Wherein having Semenov’s system for processing a document wherein further comprising: identifying, using a database of attributes, a database value associated with the first document attribute; and responsive to the first value being identified with a confidence above a reference confidence, updating the database value to the first value.
The motivation behind the modification would have been to allow for more accurate and efficient system, since both Semenov and Attar are systems that extract information from documents. Wherein Semenov’s system wherein improved efficiency of Key value associations in documents, while Attar’s system wherein improved accuracy and efficiency of the system. Please see Semenov et al. (US 20240169752 A1), Paragraph [0024] and Attar et al. (US 20240160672 A1) Paragraph [0088].

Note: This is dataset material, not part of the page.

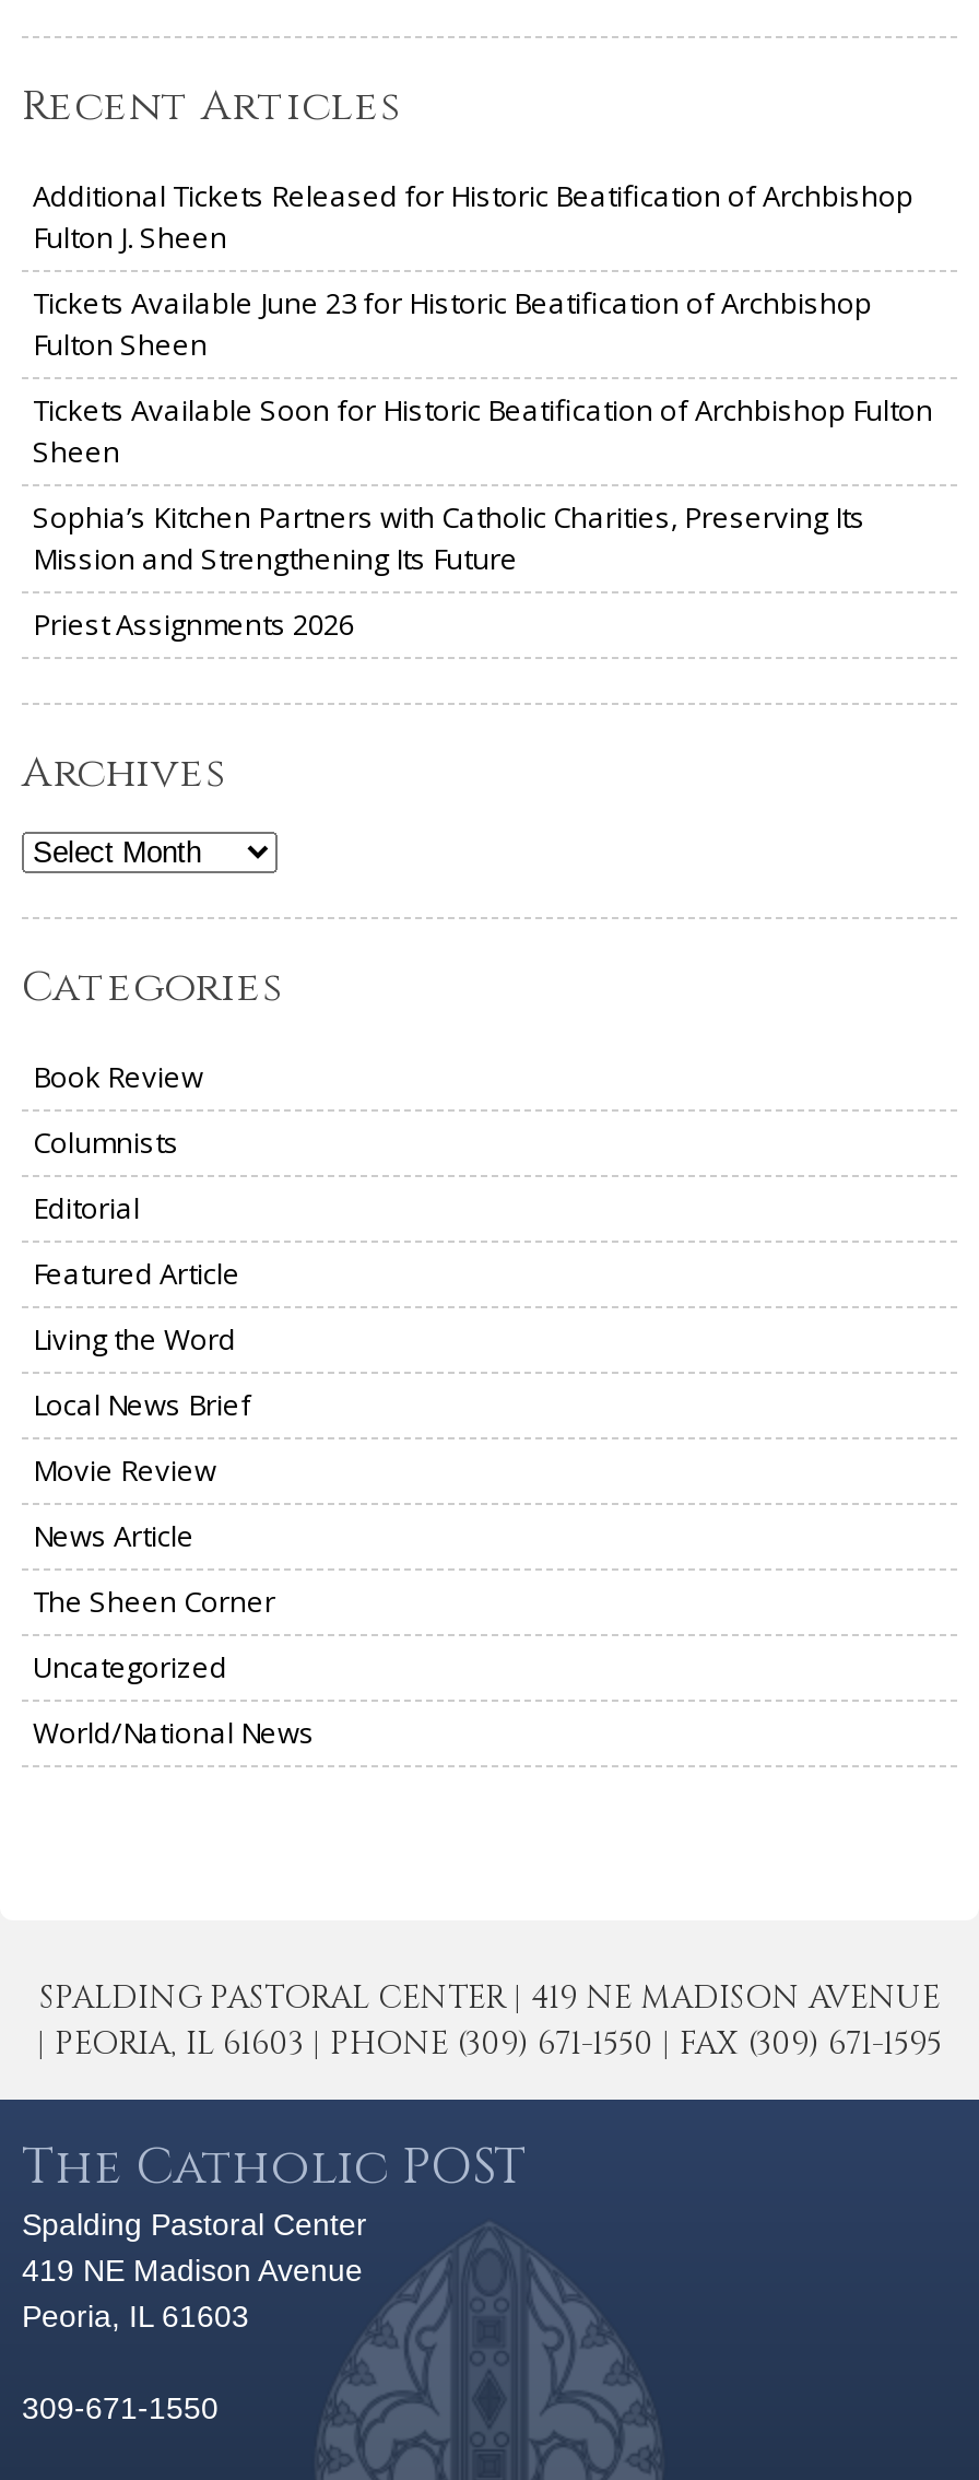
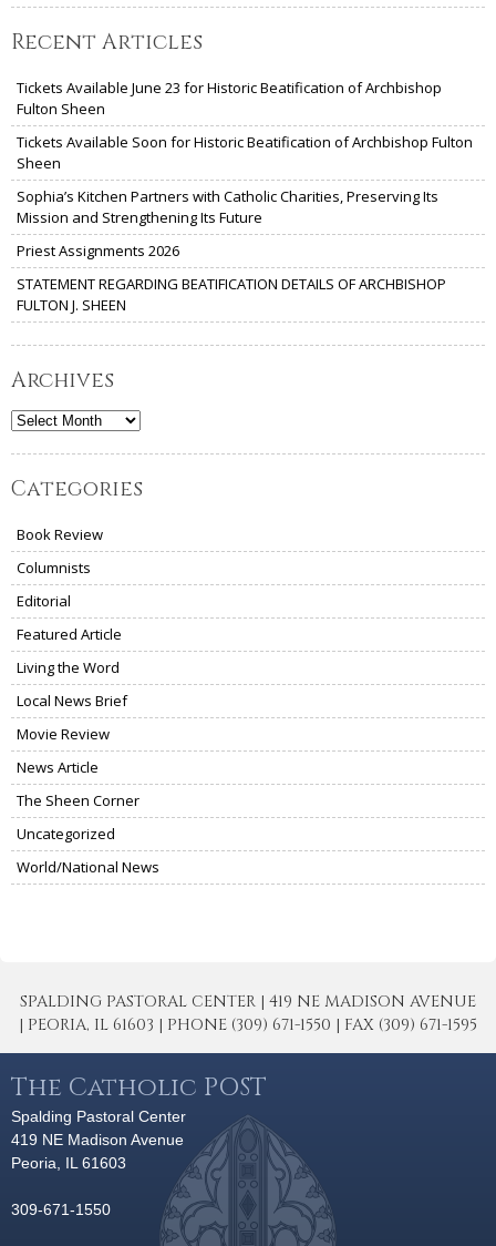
[33,176,913,257] Additional Tickets Released for Historic Beatification of Archbishop | Fulton J. Sheen -> none
moved [33,283,933,644] -> [17,78,473,261]: Tickets Available June 23 for Historic Beatification of Archbishop | Fulton Sheen | Tickets Available Soon for Historic Beatification of Archbishop Fulton | Sheen | Sophia’s Kitchen Partners with Catholic Charities, Preserving Its | Mission and Strengthening Its Future | Priest Assignments 2026
none -> [17,274,446,315] STATEMENT REGARDING BEATIFICATION DETAILS OF ARCHBISHOP | FULTON J. SHEEN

Claims 9 and 20 are rejected under 35 U.S.C 103 as being unpatentable over Semenov (US 20240169752 A1) hereafter referenced as Semenov in view of Weller et al. (US 20210081664 A1) hereafter referenced as Weller and Sharma (US 12051255 B1) hereafter referenced as Sharma.
Regarding claim 9, Semenov in view of Weller teaches the method of claim 1, Semenov in view of Weller fails to explicitly teach wherein processing of the representation of the document to obtain the first set of hypotheses and the second set of hypotheses is responsive to identifying that a database of attributes is unavailable for a type of documents that is associated with the document.
However, Sharma explicitly teaches wherein processing of the representation of the document to obtain the first set of hypotheses and the second set of hypotheses is responsive to identifying that a database of attributes is unavailable for a type of documents that is associated with the document (Fig. 3, Column 9-10 Lines [0061-66 and 0001-7]- Sharma discloses a fallback path is provided for use in certain circumstances. For example, the message analyzer 302 can determine whether to route the message for processing on the fallback path. The fallback path can be designed to process messages according to a different machine learning model trained on a smaller feature set. This can be used, for example, when the message analyzer determines that the message relates to a client or jurisdictions that the ML model 320 has not been trained for. These can result in features that can bias the classification result. The fallback path can be a mirror of the processing flow described above with the only difference being the features extracted and the features used in the machine learning model on the fallback path.).
Therefore, it would have been obvious to one of ordinary skill in the art before the effective filing date of the claimed invention was made to combine the teachings of Semenov in view of Weller of a method comprising: processing a representation of a document to obtain a first set of hypotheses each associating the document with a respective value of a first document attribute; processing the representation of the document to obtain a second set of hypotheses each associating the document with a respective value of a second document attribute with the teachings of Sharma wherein processing of the representation of the document to obtain the first set of hypotheses and the second set of hypotheses is responsive to identifying that a database of attributes is unavailable for a type of documents that is associated with the document.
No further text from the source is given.